Give employers something specific and, more importantly, something that focuses on their needs as well as your own. For example: "A results-oriented Project Manager with 5 years of experience covering project and product management, including developing, implementing and supporting complex infrastructures for fast growing startups”.
6: Outdated or Inappropriate Contact Information
It’s easy to overlook the importance of your contact information on your resume. After all, most people have the same phone number and email address for years at a time. However, it’s a mistake we see more often than you might think. Switching sim cards or moving to another city can cause your phone number to change, so remember to double check that the one you have listed on your resume is reachable, even if you’re sure it’s correct.

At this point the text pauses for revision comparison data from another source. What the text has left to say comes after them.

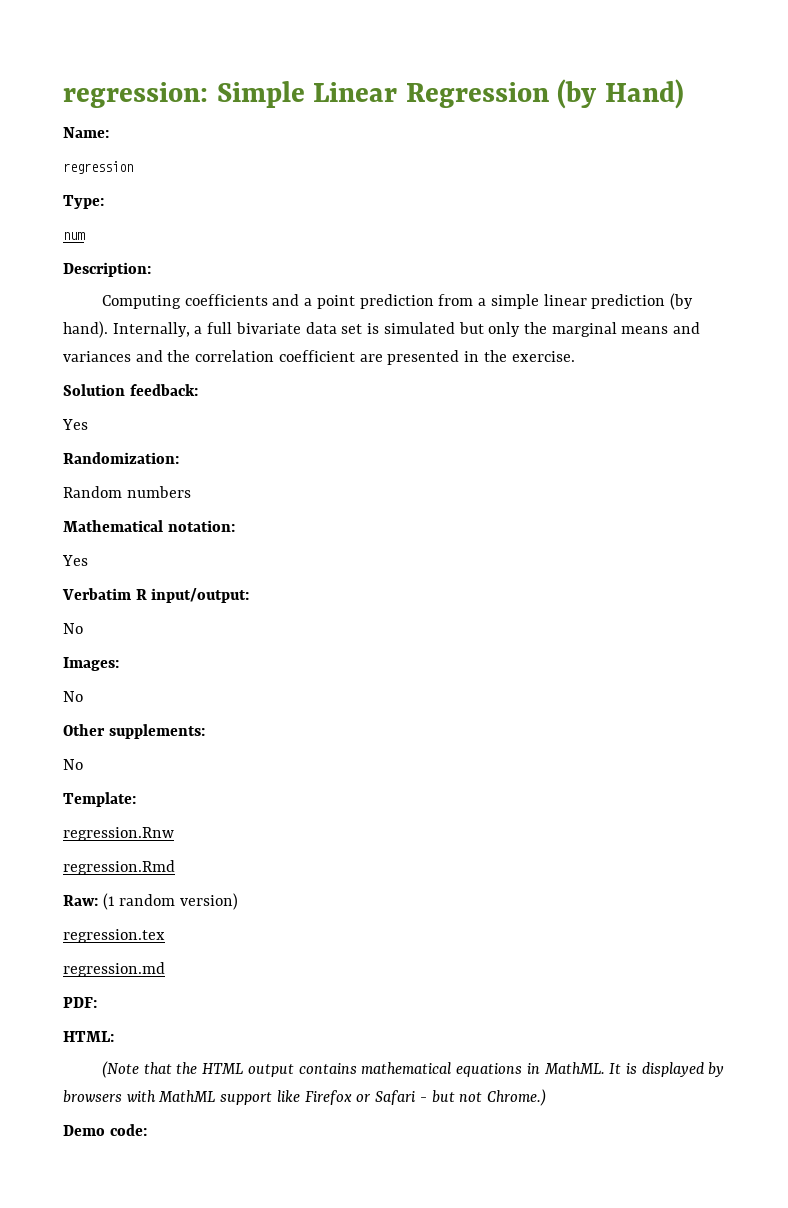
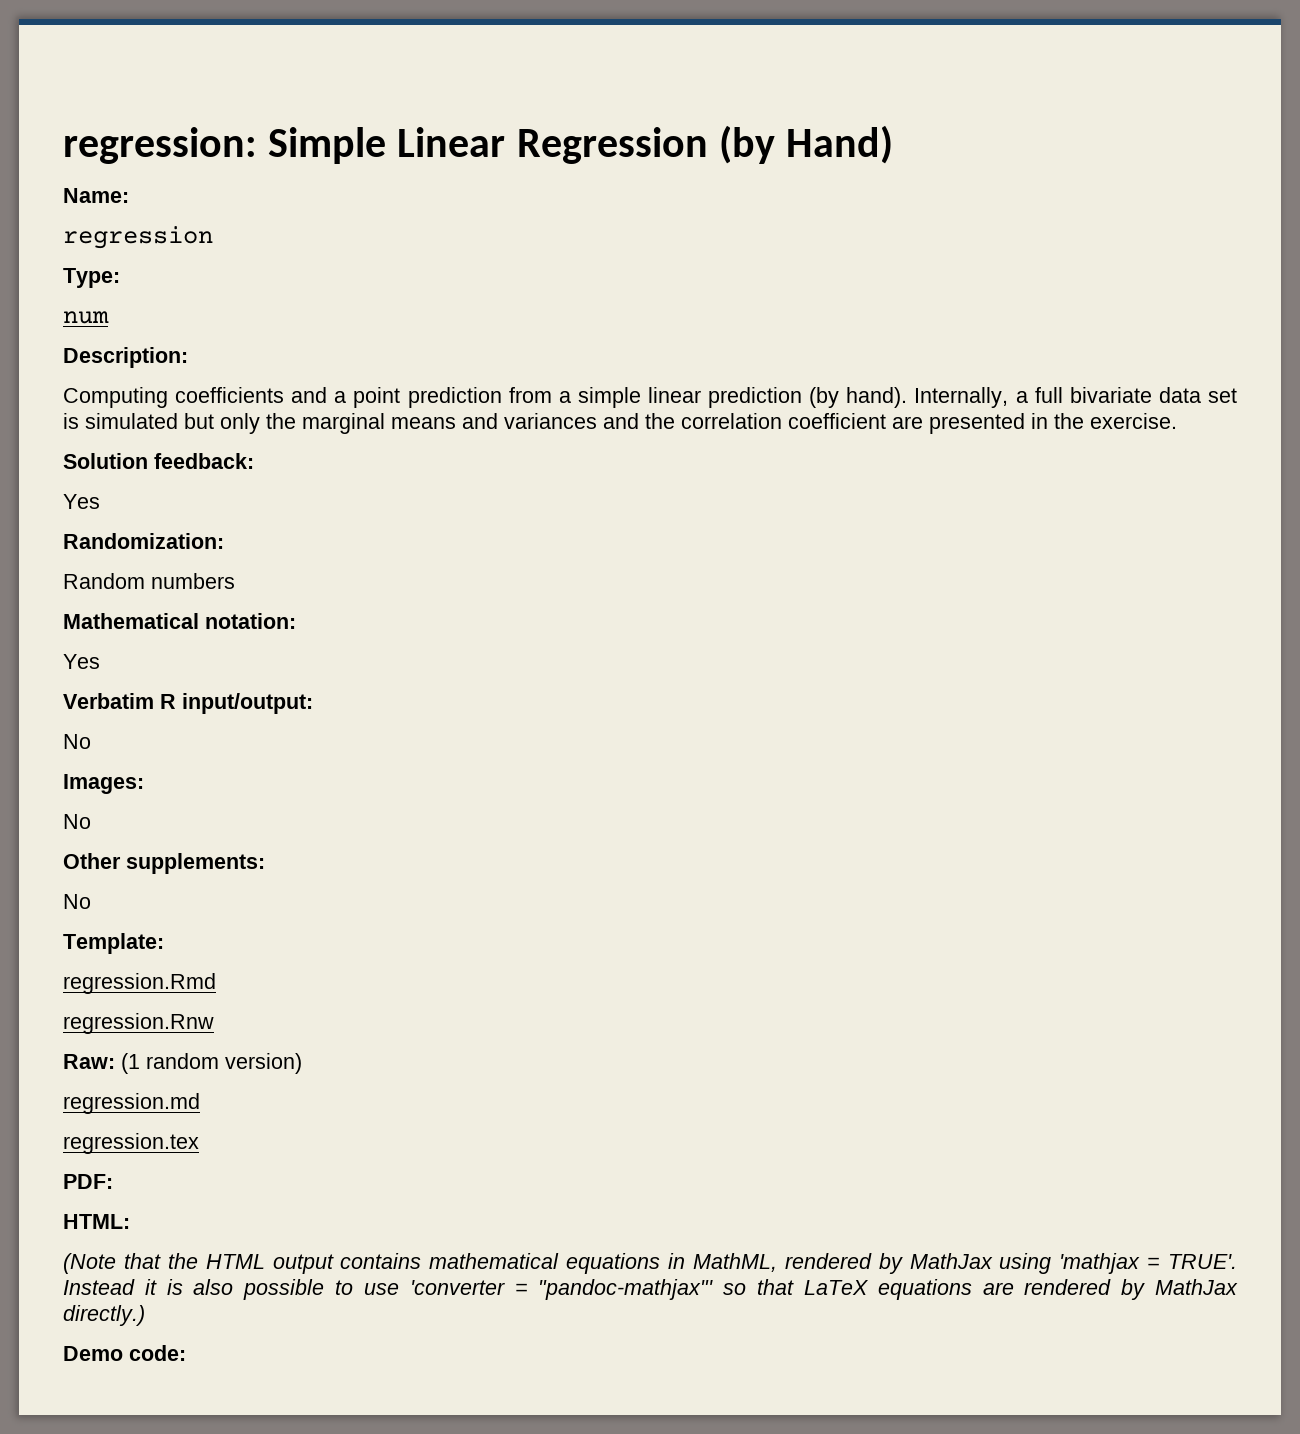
+ regression.Rmd
- regression.Rmd
+ regression.md
- regression.md
- (Note that the HTML output contains mathematical equations in MathML. It is displayed by browsers with MathML support like Firefox or Safari - but not Chrome.)
+ (Note that the HTML output contains mathematical equations in MathML, rendered by MathJax using 'mathjax = TRUE'. Instead it is also possible to use 'converter = "pandoc-mathjax"' so that LaTeX equations are rendered by MathJax directly.)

It’s not essential to include your residential address on your resume: it can easily be replaced by your postcode or city of residence, which will tell employers where you’re based, but protect your privacy.
When it comes to email addresses, be sure to use one that looks professional, and includes your full name or at least a variation of it. Your resume is not the place to include the email address you created when you were twelve years old to sign up for an Apple ID (I’m looking at you, firstname.lastname@example.org).
7: Overused Jargon
Using jargon or vocabulary that is repetitive can potentially detract from the information you are trying to describe. Stick with actionable words that can show employers what you mean, and avoid using cliche phrases and outdated vocabulary that may take away from the focus on how you can fit the job you are applying for.
It may not be in your best interest to include a photo of yourself on your resume, unless you’re hoping to land a role in acting or modelling. Not only will a photo take up space, but it also risks employers passing over your application so they can avoid the distraction of appearances. Recruiters may commonly bypass resumes with photos because they may not want to risk being interpreted as discriminating based on appearance. You’ll have plenty of opportunities to show off your winning smile at your interview.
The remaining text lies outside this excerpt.